(Front-end code edit data)
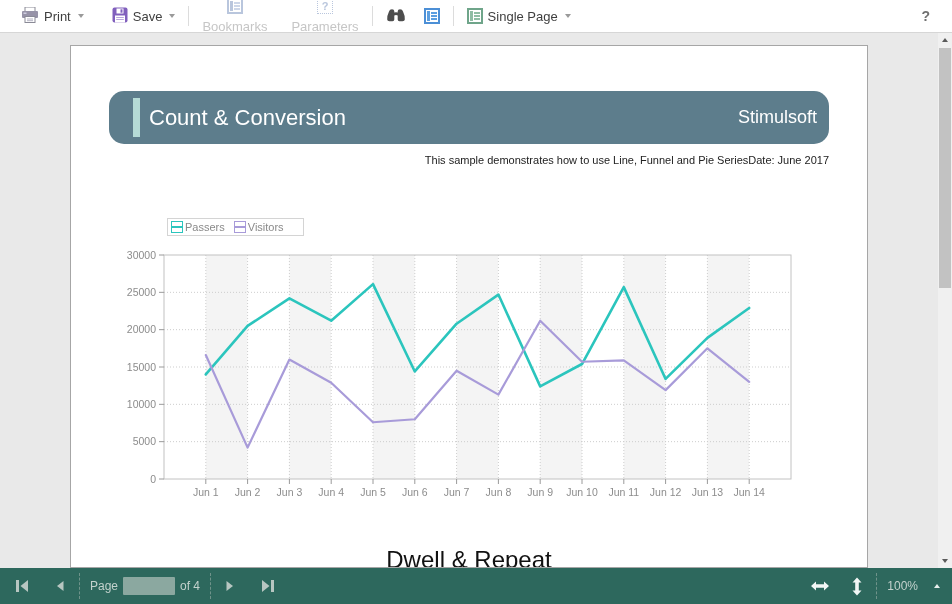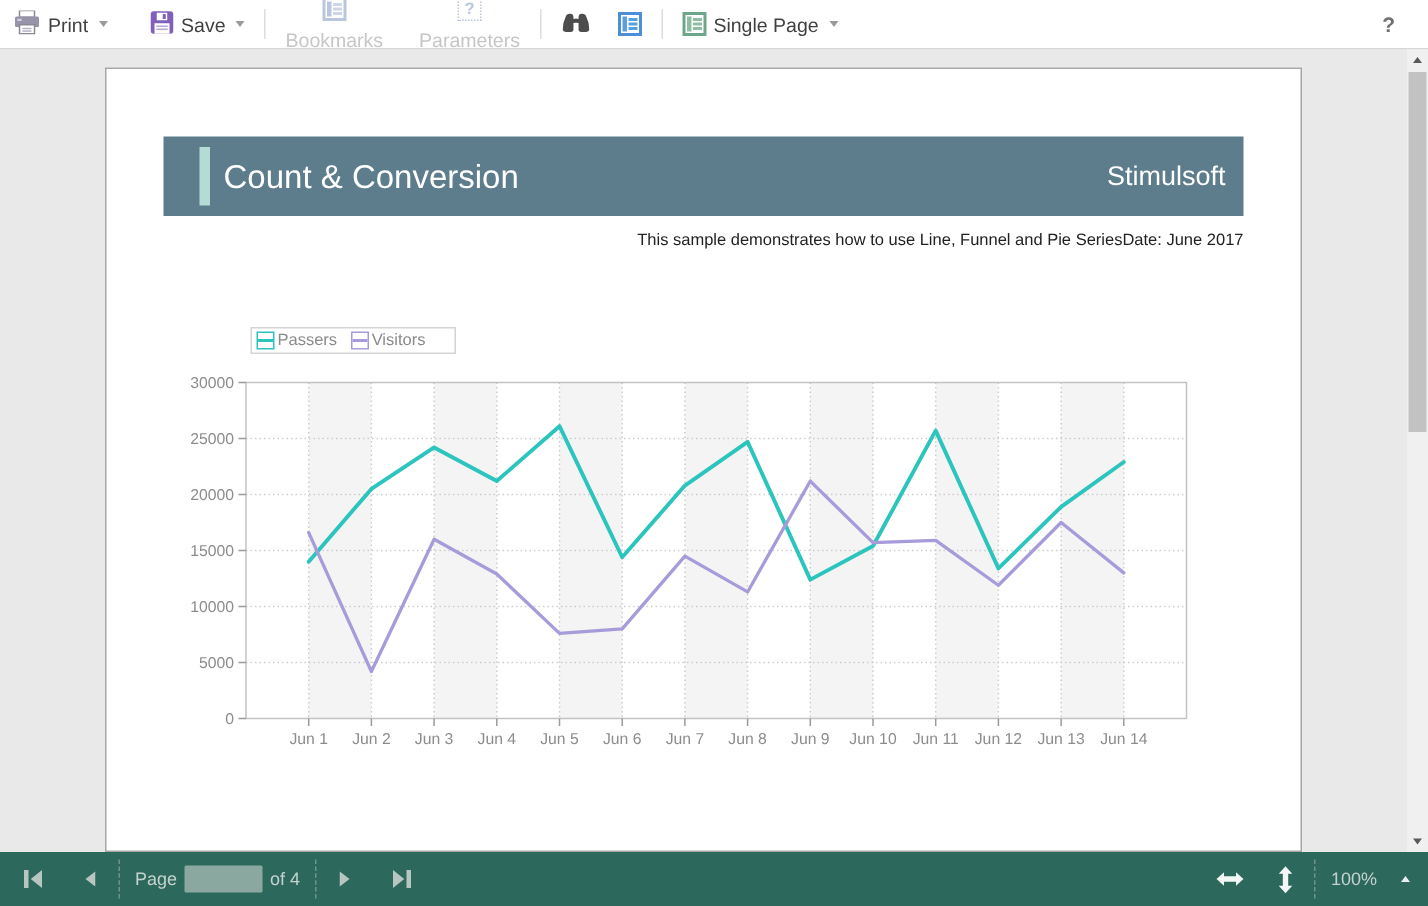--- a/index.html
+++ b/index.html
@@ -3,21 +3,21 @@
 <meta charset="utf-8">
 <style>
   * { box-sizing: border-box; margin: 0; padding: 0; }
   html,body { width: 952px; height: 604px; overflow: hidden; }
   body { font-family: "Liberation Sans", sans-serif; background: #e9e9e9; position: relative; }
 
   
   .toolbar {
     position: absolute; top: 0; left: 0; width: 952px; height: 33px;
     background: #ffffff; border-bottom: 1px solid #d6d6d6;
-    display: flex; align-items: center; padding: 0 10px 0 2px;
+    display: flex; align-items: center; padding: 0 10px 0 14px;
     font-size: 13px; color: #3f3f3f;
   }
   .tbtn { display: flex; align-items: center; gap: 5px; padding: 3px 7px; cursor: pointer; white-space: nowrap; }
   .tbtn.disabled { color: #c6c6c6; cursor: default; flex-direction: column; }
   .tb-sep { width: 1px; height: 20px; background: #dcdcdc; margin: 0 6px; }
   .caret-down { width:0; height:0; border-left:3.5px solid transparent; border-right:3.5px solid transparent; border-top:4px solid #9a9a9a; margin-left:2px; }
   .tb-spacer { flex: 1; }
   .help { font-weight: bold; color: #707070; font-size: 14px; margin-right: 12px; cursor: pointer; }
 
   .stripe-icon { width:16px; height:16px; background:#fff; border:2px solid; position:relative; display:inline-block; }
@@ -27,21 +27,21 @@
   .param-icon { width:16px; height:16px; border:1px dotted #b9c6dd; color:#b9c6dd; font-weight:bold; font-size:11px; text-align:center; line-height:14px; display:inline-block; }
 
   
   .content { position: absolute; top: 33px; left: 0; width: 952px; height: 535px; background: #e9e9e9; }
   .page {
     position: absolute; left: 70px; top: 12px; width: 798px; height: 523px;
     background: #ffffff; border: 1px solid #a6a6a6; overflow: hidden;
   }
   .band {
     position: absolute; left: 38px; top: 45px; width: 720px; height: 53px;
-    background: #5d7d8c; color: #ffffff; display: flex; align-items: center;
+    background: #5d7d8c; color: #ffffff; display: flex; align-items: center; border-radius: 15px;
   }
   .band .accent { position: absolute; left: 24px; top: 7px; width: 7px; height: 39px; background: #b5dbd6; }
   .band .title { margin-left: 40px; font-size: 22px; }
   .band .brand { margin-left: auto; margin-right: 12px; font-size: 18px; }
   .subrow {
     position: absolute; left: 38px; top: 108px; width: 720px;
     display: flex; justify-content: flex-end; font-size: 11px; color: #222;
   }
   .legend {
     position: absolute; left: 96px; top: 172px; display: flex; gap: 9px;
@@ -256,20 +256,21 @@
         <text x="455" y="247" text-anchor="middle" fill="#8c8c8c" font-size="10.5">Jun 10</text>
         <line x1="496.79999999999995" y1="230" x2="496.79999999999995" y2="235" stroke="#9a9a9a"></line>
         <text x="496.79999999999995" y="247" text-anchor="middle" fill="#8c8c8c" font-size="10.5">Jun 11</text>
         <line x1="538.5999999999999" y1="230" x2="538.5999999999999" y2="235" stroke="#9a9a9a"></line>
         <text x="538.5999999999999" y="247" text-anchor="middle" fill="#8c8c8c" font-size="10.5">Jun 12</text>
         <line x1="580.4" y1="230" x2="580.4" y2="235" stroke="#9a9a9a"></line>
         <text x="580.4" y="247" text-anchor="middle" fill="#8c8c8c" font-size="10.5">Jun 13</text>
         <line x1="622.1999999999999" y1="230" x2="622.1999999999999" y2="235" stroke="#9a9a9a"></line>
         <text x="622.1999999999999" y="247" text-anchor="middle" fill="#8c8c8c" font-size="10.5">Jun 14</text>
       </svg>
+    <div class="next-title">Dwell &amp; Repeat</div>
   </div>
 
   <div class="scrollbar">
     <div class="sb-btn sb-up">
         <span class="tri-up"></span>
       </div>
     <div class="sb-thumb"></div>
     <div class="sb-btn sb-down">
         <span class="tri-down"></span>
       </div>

(What to produce) Every record must be returned exactly. Leave its pictures out.

(Answer section)
--- a/index.html
+++ b/index.html
@@ -3,21 +3,21 @@
 <meta charset="utf-8">
 <style>
   * { box-sizing: border-box; margin: 0; padding: 0; }
   html,body { width: 952px; height: 604px; overflow: hidden; }
   body { font-family: "Liberation Sans", sans-serif; background: #e9e9e9; position: relative; }
 
   
   .toolbar {
     position: absolute; top: 0; left: 0; width: 952px; height: 33px;
     background: #ffffff; border-bottom: 1px solid #d6d6d6;
-    display: flex; align-items: center; padding: 0 10px 0 2px;
+    display: flex; align-items: center; padding: 0 10px 0 14px;
     font-size: 13px; color: #3f3f3f;
   }
   .tbtn { display: flex; align-items: center; gap: 5px; padding: 3px 7px; cursor: pointer; white-space: nowrap; }
   .tbtn.disabled { color: #c6c6c6; cursor: default; flex-direction: column; }
   .tb-sep { width: 1px; height: 20px; background: #dcdcdc; margin: 0 6px; }
   .caret-down { width:0; height:0; border-left:3.5px solid transparent; border-right:3.5px solid transparent; border-top:4px solid #9a9a9a; margin-left:2px; }
   .tb-spacer { flex: 1; }
   .help { font-weight: bold; color: #707070; font-size: 14px; margin-right: 12px; cursor: pointer; }
 
   .stripe-icon { width:16px; height:16px; background:#fff; border:2px solid; position:relative; display:inline-block; }
@@ -27,21 +27,21 @@
   .param-icon { width:16px; height:16px; border:1px dotted #b9c6dd; color:#b9c6dd; font-weight:bold; font-size:11px; text-align:center; line-height:14px; display:inline-block; }
 
   
   .content { position: absolute; top: 33px; left: 0; width: 952px; height: 535px; background: #e9e9e9; }
   .page {
     position: absolute; left: 70px; top: 12px; width: 798px; height: 523px;
     background: #ffffff; border: 1px solid #a6a6a6; overflow: hidden;
   }
   .band {
     position: absolute; left: 38px; top: 45px; width: 720px; height: 53px;
-    background: #5d7d8c; color: #ffffff; display: flex; align-items: center;
+    background: #5d7d8c; color: #ffffff; display: flex; align-items: center; border-radius: 15px;
   }
   .band .accent { position: absolute; left: 24px; top: 7px; width: 7px; height: 39px; background: #b5dbd6; }
   .band .title { margin-left: 40px; font-size: 22px; }
   .band .brand { margin-left: auto; margin-right: 12px; font-size: 18px; }
   .subrow {
     position: absolute; left: 38px; top: 108px; width: 720px;
     display: flex; justify-content: flex-end; font-size: 11px; color: #222;
   }
   .legend {
     position: absolute; left: 96px; top: 172px; display: flex; gap: 9px;
@@ -256,20 +256,21 @@
         <text x="455" y="247" text-anchor="middle" fill="#8c8c8c" font-size="10.5">Jun 10</text>
         <line x1="496.79999999999995" y1="230" x2="496.79999999999995" y2="235" stroke="#9a9a9a"></line>
         <text x="496.79999999999995" y="247" text-anchor="middle" fill="#8c8c8c" font-size="10.5">Jun 11</text>
         <line x1="538.5999999999999" y1="230" x2="538.5999999999999" y2="235" stroke="#9a9a9a"></line>
         <text x="538.5999999999999" y="247" text-anchor="middle" fill="#8c8c8c" font-size="10.5">Jun 12</text>
         <line x1="580.4" y1="230" x2="580.4" y2="235" stroke="#9a9a9a"></line>
         <text x="580.4" y="247" text-anchor="middle" fill="#8c8c8c" font-size="10.5">Jun 13</text>
         <line x1="622.1999999999999" y1="230" x2="622.1999999999999" y2="235" stroke="#9a9a9a"></line>
         <text x="622.1999999999999" y="247" text-anchor="middle" fill="#8c8c8c" font-size="10.5">Jun 14</text>
       </svg>
+    <div class="next-title">Dwell &amp; Repeat</div>
   </div>
 
   <div class="scrollbar">
     <div class="sb-btn sb-up">
         <span class="tri-up"></span>
       </div>
     <div class="sb-thumb"></div>
     <div class="sb-btn sb-down">
         <span class="tri-down"></span>
       </div>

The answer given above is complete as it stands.